%%
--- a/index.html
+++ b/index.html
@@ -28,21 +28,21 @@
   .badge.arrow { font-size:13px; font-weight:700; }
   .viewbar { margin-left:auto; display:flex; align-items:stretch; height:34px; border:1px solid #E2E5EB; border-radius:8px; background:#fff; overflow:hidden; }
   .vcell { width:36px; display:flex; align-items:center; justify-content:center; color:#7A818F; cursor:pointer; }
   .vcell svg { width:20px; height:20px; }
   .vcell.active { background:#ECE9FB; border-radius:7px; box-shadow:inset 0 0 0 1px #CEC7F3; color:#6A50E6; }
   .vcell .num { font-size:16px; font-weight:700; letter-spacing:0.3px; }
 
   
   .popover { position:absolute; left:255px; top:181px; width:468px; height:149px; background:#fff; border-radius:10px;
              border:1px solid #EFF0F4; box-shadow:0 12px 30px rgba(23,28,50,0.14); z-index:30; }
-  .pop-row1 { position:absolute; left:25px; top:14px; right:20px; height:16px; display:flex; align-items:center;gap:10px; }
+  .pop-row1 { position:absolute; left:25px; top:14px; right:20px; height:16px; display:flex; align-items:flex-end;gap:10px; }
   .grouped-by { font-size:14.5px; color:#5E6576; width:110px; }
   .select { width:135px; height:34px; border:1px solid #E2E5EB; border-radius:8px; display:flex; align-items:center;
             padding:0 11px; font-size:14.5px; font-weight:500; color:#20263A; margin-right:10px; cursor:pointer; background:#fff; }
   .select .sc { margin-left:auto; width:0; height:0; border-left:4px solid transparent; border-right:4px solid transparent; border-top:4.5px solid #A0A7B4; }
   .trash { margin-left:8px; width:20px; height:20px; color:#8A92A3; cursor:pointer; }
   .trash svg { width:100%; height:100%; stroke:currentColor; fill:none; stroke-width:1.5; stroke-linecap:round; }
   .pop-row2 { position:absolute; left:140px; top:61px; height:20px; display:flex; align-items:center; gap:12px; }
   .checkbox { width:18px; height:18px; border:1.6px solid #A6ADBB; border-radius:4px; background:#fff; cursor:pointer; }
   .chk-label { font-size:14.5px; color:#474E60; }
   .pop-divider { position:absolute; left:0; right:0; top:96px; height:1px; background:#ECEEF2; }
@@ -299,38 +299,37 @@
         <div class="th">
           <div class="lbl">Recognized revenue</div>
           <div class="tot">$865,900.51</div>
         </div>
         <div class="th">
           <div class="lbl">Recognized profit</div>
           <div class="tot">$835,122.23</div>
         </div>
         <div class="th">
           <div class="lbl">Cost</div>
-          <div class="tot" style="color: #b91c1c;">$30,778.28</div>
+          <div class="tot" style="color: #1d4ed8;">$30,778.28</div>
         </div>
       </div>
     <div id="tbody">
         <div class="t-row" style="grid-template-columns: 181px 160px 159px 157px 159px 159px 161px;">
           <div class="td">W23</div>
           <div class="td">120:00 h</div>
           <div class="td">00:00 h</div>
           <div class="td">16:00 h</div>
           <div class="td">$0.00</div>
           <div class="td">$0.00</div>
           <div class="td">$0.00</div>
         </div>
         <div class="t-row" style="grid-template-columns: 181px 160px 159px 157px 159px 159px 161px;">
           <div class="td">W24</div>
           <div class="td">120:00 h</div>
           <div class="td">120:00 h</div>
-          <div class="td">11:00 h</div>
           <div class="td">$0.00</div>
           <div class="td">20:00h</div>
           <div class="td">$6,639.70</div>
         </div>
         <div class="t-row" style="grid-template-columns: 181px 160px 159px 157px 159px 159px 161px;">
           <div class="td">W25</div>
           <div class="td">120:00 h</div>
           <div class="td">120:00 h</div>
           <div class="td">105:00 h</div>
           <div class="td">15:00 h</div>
%%
§ Assignment: The output should be exactly the lines above from the line containing "border:1px solid #EFF0F4;" to the line containing "font-size:14.5px; color:#5E6576; width:110px;", inclusive, with no other lines.

§ Result:
              border:1px solid #EFF0F4; box-shadow:0 12px 30px rgba(23,28,50,0.14); z-index:30; }
-  .pop-row1 { position:absolute; left:25px; top:14px; right:20px; height:16px; display:flex; align-items:center;gap:10px; }
+  .pop-row1 { position:absolute; left:25px; top:14px; right:20px; height:16px; display:flex; align-items:flex-end;gap:10px; }
   .grouped-by { font-size:14.5px; color:#5E6576; width:110px; }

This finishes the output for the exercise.